= Charles Œtling =

American politician (1810–1879)

Charles Œtling [sometimes spelled Oetling] (September 11, 1810 - March 15, 1879) was an American farmer and politician from Herman, Wisconsin.

Born in the Kingdom of Hanover, Œtling received a common education, and became a farmer. He emigrated to the United States in 1844, settling first in New York City and then, in 1847, settled in what would become Section 26 of the town of Herman in Sheboygan County, Wisconsin. His son, born in August 1847, was the first boy born to a settler family in that town; and in 1848, the first school in Herman was taught in his home.

== Public service ==
When the Town of Herman was formally organized in 1850, Œtling was elected town chairman (equivalent to mayor, and ex officio a member of the county board of supervisors). He became a justice of the peace around 1852, and served as an enrolling office during the American Civil War. In 1862, he was elected from the 2nd Sheboygan County Assembly district (the Towns of Herman, Lima and Sheboygan Falls) for the 16th Wisconsin Legislature of 1863, as a Democrat, succeeding fellow Democrat John E. Thomas. He was assigned to the standing committee on engrossed bills.

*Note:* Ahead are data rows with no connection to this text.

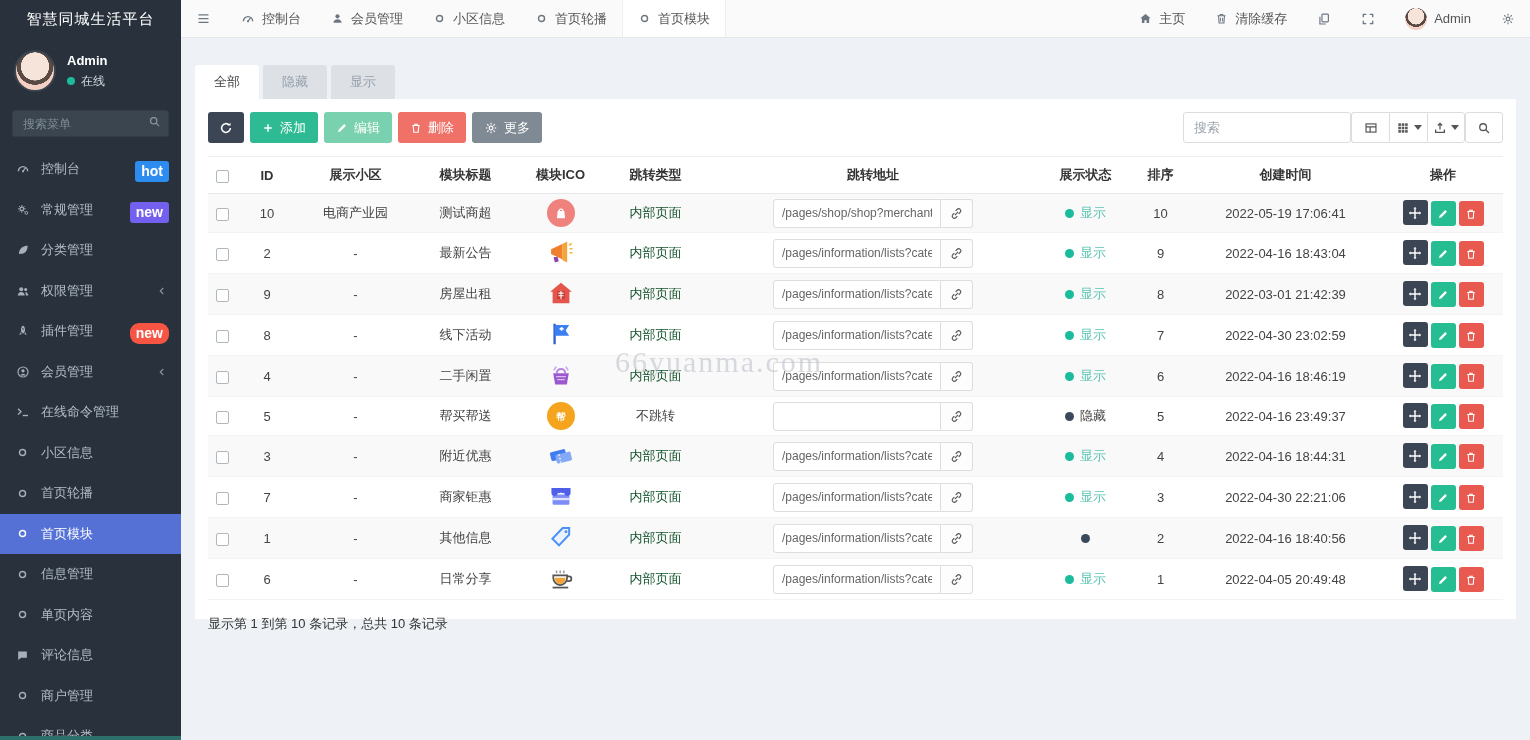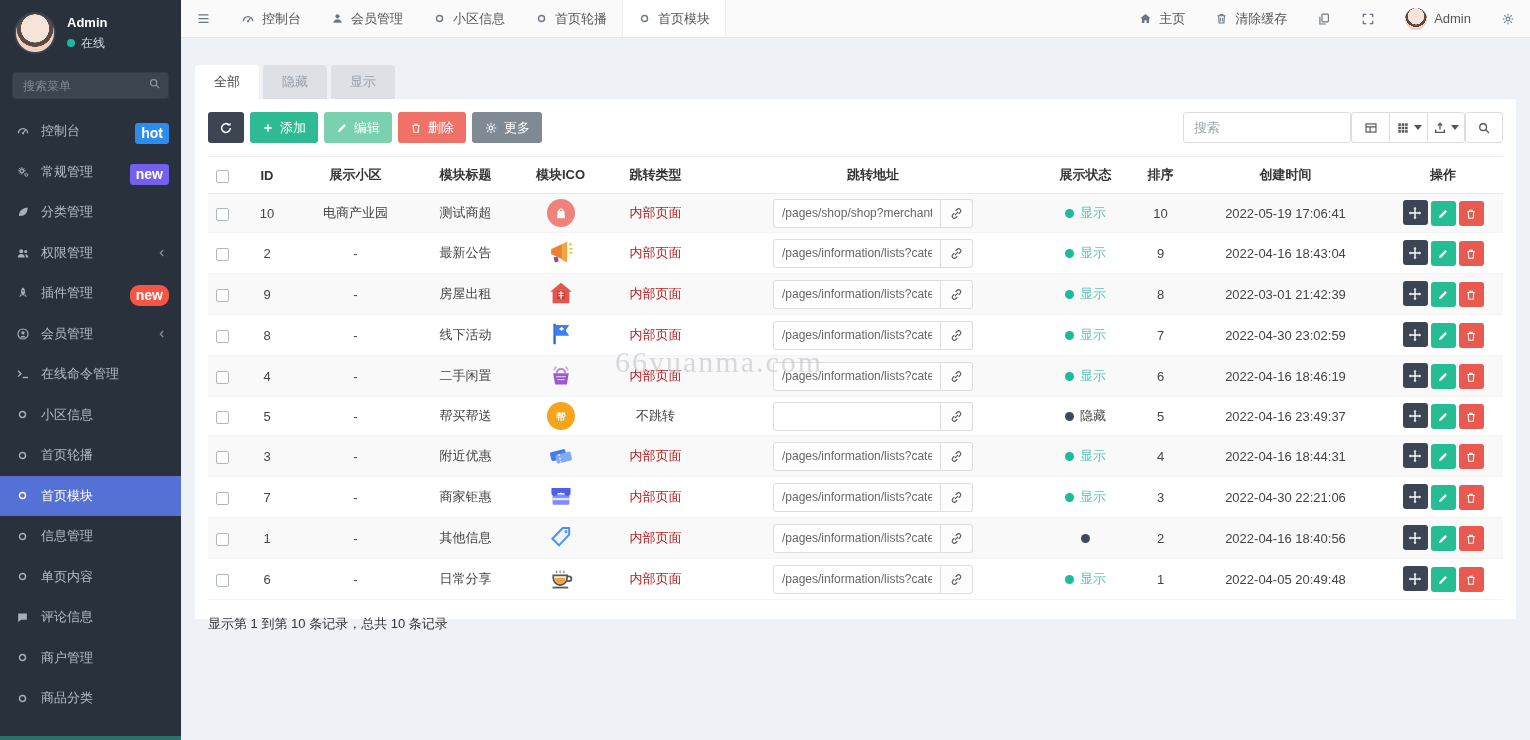--- a/index.html
+++ b/index.html
@@ -69,21 +69,21 @@
   .icon-group .icon-btn:first-child { border-radius:3px 0 0 3px; }
   .icon-group .icon-btn:last-child { border-right-width:1px; border-radius:0 3px 3px 0; }
   .icon-btn.single { border-radius:3px; border-right-width:1px; }
   .caret { width:0; height:0; border-left:4px solid transparent; border-right:4px solid transparent; border-top:5px solid #555; }
 
   table { width:100%; border-collapse:collapse; table-layout:fixed; }
   th { font-weight:bold; color:#333; padding:9px 4px; border-top:1px solid #eee; border-bottom:1px solid #e8e8e8; text-align:center; font-size:13px; }
   td { padding:4px 4px; text-align:center; vertical-align:middle; color:#444; border-bottom:1px solid #f3f3f3; height:37px; font-size:13px; }
   tbody tr:nth-child(odd) { background:#f9f9f9; }
   .cb { display:inline-block; width:13px; height:13px; border:1px solid #b0b7bf; border-radius:2px; background:#fff; vertical-align:middle; cursor:pointer; }
-  .link-type { color:#b91c1c; }
+  .link-type { color:#14532d; }
   .plain-type { color:#444; }
   .mod-ico { display:inline-flex; align-items:center; justify-content:center; width:30px; height:30px; }
   .mod-ico .circ { width:28px; height:28px; border-radius:50%; display:flex; align-items:center; justify-content:center; }
   .url-group { display:inline-flex; align-items:stretch; }
   .url-group input { width:168px; height:29px; border:1px solid #ddd; border-radius:3px 0 0 3px; padding:0 8px;
     font-size:12px; color:#666; outline:none; font-family:inherit; background:#fff; }
   .url-group .link-btn { width:32px; border:1px solid #ddd; border-left:none; border-radius:0 3px 3px 0;
     background:#fdfdfd; color:#555; display:flex; align-items:center; justify-content:center; cursor:pointer; }
   .status { display:inline-flex; align-items:center; gap:6px; }
   .status .sdot { width:9px; height:9px; border-radius:50%; }
@@ -97,20 +97,21 @@
   .watermark { position:absolute; left:420px; top:246px; font-size:30px; color:#b9bec5; opacity:.55;
     letter-spacing:2px; pointer-events:none; z-index:5; font-family:"Liberation Serif","DejaVu Serif",serif; }
   svg { display:block; }
 </style>
 </head>
 <body>
 
 <div id="app">
 
   <aside class="sidebar">
+    <div class="sidebar-title">智慧同城生活平台</div>
     <div class="user-panel">
       <div class="avatar"></div>
       <div>
         <div class="user-name">Admin</div>
         <div class="user-status">
           <span class="dot"></span>
           <span>在线</span>
         </div>
       </div>
     </div>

In 1870, Œtling was again elected to the Assembly from the new 1st Sheboygan County district (the Towns of Herman, Moselle, Sheboygan, & Wilson, and the City of Sheboygan) for the 24th Wisconsin Legislature of 1871, with 986 votes to 756 for Republican Julius Bodenstab. He was assigned to the committee on internal improvements. He was succeeded the next year by fellow Democrat George W. Weeden.